その先には、気を失っている梨沙の姿があった。


「なるほどね…」


葵は結衣の言葉の意味を理解し、先程の質問に答える。


「この子はもう大丈夫よ。いきなり襲い掛かってくるような事は無いわ」


「何故言い切れるんです?」


「あなた達を殺さなかったからよ」


「…え?」


結衣は思わず耳を疑った。


「瀕死のあなた達に背を向けて、私に向かってきた。あなた達を殺すつもりなら、私と戦う前に仕留めるハズでしょ?」


「し、しかし…奴は自分の口で津神の命令に抗えないと…」


「津神のウイルスによる洗脳は、一度宿主が瀕死になると効力を失うわ。命令よりも、宿主の生存を優先するからよ」


「は、はぁ…。そうなんですか…」


曖昧な返事を返す結衣。


何かが、頭の中で引っ掛かった。


「うふふ…。そういう事。それじゃ、私はもう行くわ。
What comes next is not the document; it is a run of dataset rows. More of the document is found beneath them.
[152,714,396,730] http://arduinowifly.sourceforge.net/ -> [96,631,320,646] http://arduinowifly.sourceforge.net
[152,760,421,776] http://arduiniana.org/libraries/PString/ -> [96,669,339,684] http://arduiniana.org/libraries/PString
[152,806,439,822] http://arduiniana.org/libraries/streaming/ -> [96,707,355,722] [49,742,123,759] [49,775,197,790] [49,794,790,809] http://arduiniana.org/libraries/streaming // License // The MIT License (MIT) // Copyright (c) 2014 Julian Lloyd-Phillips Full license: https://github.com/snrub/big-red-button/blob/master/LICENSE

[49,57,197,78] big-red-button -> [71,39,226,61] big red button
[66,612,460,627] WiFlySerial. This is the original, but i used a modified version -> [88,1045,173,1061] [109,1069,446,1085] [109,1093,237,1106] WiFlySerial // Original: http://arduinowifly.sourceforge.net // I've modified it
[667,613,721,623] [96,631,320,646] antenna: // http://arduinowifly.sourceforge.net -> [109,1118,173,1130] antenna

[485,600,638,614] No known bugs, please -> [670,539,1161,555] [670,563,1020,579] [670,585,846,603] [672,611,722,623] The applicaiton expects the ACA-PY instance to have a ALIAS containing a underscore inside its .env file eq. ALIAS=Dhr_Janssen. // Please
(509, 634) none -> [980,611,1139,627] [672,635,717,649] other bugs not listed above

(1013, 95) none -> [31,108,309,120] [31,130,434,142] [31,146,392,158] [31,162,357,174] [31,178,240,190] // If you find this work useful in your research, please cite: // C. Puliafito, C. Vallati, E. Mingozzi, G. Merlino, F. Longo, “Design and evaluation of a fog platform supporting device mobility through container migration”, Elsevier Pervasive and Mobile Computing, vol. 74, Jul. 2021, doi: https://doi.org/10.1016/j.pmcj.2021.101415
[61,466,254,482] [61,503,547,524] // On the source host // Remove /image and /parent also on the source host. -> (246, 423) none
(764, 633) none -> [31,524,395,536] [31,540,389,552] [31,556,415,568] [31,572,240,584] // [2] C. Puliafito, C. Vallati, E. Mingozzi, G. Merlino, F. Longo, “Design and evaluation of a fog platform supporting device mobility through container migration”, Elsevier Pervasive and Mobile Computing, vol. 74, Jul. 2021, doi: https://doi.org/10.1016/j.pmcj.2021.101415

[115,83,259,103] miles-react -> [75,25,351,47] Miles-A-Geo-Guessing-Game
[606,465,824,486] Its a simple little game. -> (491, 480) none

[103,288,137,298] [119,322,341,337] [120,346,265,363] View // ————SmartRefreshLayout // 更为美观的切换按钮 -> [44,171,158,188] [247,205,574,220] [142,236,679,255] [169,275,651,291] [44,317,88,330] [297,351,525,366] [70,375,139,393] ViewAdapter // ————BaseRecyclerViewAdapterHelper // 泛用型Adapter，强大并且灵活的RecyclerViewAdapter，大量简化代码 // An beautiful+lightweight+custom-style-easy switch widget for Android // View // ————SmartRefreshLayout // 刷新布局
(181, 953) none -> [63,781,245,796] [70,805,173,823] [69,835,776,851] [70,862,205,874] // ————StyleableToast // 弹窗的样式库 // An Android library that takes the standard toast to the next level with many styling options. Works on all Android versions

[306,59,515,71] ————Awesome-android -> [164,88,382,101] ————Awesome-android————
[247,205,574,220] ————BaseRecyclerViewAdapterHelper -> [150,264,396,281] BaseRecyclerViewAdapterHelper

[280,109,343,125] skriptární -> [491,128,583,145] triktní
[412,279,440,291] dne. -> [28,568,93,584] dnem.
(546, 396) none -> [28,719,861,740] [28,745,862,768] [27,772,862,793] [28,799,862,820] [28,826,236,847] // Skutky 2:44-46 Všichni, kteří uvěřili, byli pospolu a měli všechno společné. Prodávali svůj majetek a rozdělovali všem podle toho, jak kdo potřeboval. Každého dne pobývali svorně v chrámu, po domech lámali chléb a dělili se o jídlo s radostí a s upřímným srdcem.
お大事にね、結衣ちゃん」


軽く手を振って見せ、エレベーターに向かって歩き出す葵。


彼女がエレベーターに乗って行き先の階数のボタンを押そうとしたその時、


「…待ってくださいッ!」


結衣が大きな声で葵を呼び止めた。


「…どうしたの?」


ボタンから指を離し、驚いた様子で結衣を見つめる葵。


葵に向けられている結衣の視線は、味方の人間に向けるようなものではない、鋭いものであった。


その鋭い視線で葵を捉えたまま、結衣は口を開く。


「随分と詳しいですね。津神のウイルスに関して」


それを受けた葵は、誤魔化すように笑う。


「…どうしたのよ。いきなり」


「津神のウイルスの詳細は、この界隈じゃ一番情報を集める力がある歩美でも知らねぇ情報だ。どうしてその事を知ってるんです?」


「…あぁ、その事ね」


何かを取り出し始める葵。


それは折り畳まれた何かの紙で、葵はその紙を開いて結衣に見せた。


「ウイルスの詳細が記されている書類よ。少し前に、津神から入手したの」


「つ、津神から…?」


自分の読みに突然自信が無くなり、弱々しい声調になる結衣。


「嘘じゃないわよ?歩美か茜に訊いてごらんなさい」


そう言いながら葵はその書類をしまい、エレベーターのボタンに指を触れる。


「それじゃあね。結衣ちゃん」


葵はウィンクをして見せた後、ボタンを押した。


扉がしまり、エレベーターの駆動音が聞こえてくる。


その音を聞いた途端、結衣は全身の力が一気に抜けて、その場に座り込んだ。


「私の思い違いか…」


葵に感じた不審な様子。


それが気のせいだった事を知って安心し、彼女は大きな溜め息をついた。



一方…


上へと向かっているエレベーターの中で、ふうっと溜め息を漏らす葵。


「…中々、鋭いわね」


葵はそう呟いて、額の冷や汗を手で拭った。